LJ Hooker principal Malcolm Forsyth said the three suburbs were a reflection of what was happening city-wide.

"These are three very diverse, different suburbs. Lynmore and Fordlands are at opposite ends of the scale and Utuhina is smack-bang in the middle. Their growth is what is happening all across Rotorua."

Forsyth said there was confidence across all sections of the market and Rotorua as a whole was going from strength to strength.

"Back in 2007 we had people saying 'prices can't go any higher' but they did. From 2014 to 2017 Rotorua had huge growth. I think we are starting to see that growth levelling off and we are hearing people say again 'prices can't go any higher'. It's a very cyclical thing."

CoreLogic NZ senior research analyst Kelvin Davidson said it was interesting that many of the non-Auckland top suburbs were in and around Waikato and Bay of Plenty where the effects of Auckland's boom had spread out.

OneRoof editor Owen Vaughan said it should be no surprise to Rotorua that Lynmore was one of New Zealand's biggest risers since the Global Financial Crisis.

"The suburb is Rotorua's most expensive, by a long shot, and one of its most popular, although other parts of the city are starting to catch up, with growth in the suburb easing off in the last 12 months.

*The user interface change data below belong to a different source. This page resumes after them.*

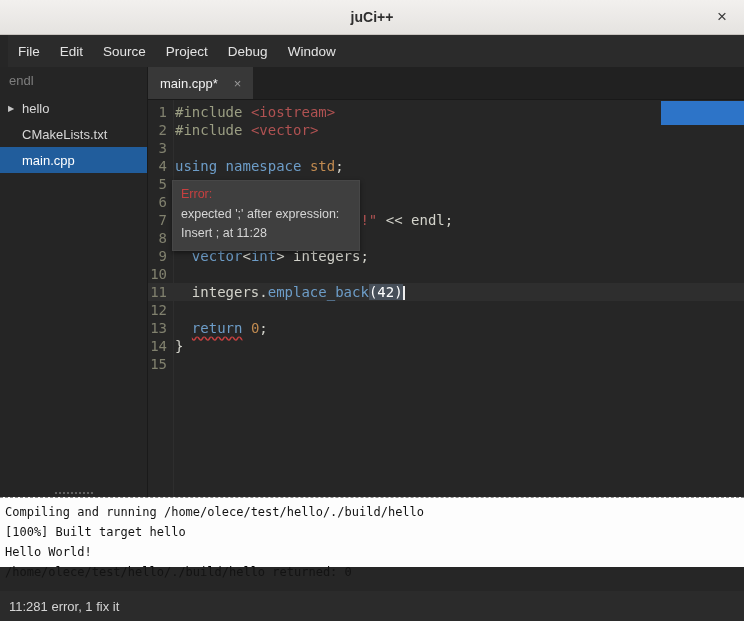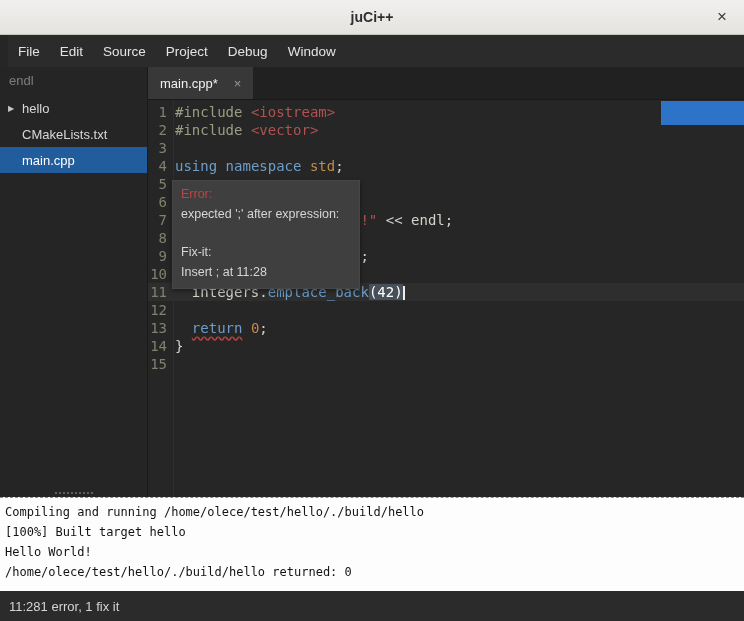--- a/index.html
+++ b/index.html
@@ -144,7 +144,6 @@
       <div class="tooltip">
         <div class="tt-error">Error:</div>
         <div>expected ';' after expression:</div>
-        <div class="tt-fixit">Fix-it:</div>
         <div>Insert ; at 11:28</div>
       </div>
     </div>

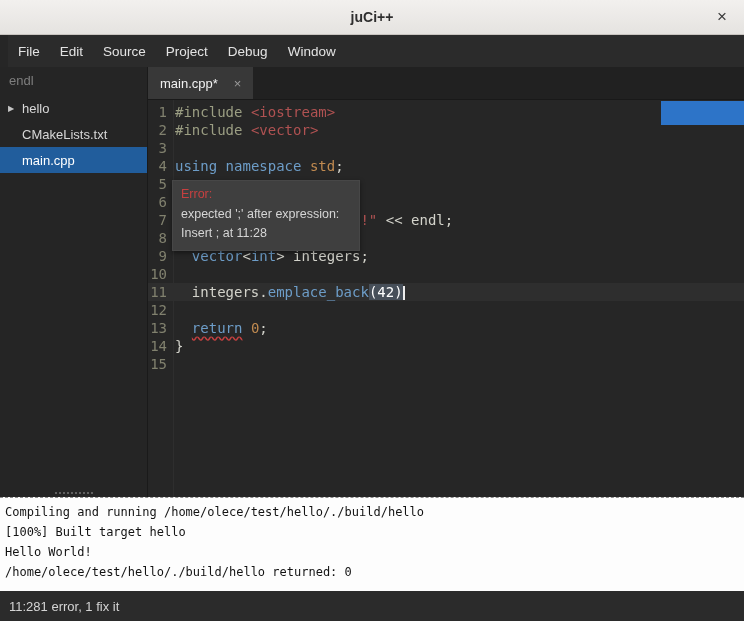--- a/index.html
+++ b/index.html
@@ -65,7 +65,7 @@
   .tt-fixit { margin-top:19px; }
 
   
-  .terminal { position:absolute; left:0; right:0; top:497px; height:94px; background:#fdfdfd;
+  .terminal { position:absolute; left:0; right:0; top:497px; height:70px; background:#fdfdfd;
     border-top:1px dashed #8c8c8c; padding:4px 5px;
     font-family:"DejaVu Sans Mono",monospace; font-size:12px; color:#131313; }
   .term-line { line-height:20px; white-space:pre; }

"At the other end of the scale is Fordlands, still Rotorua's cheapest suburb. The fact that values in Fordlands were very low to begin with will have played a role in the suburb's growth, but that doesn't tell the full story.

"Other similarly low-priced suburbs have not enjoyed the growth Fordlands has, and that may be due to the growth of Rotorua itself.

"The city has become a magnet for out-of-town buyers and it has been on the receiving end of increased development and investment. Both Fordlands and Utuhina are centrally located and will have felt the positive effects of that growth."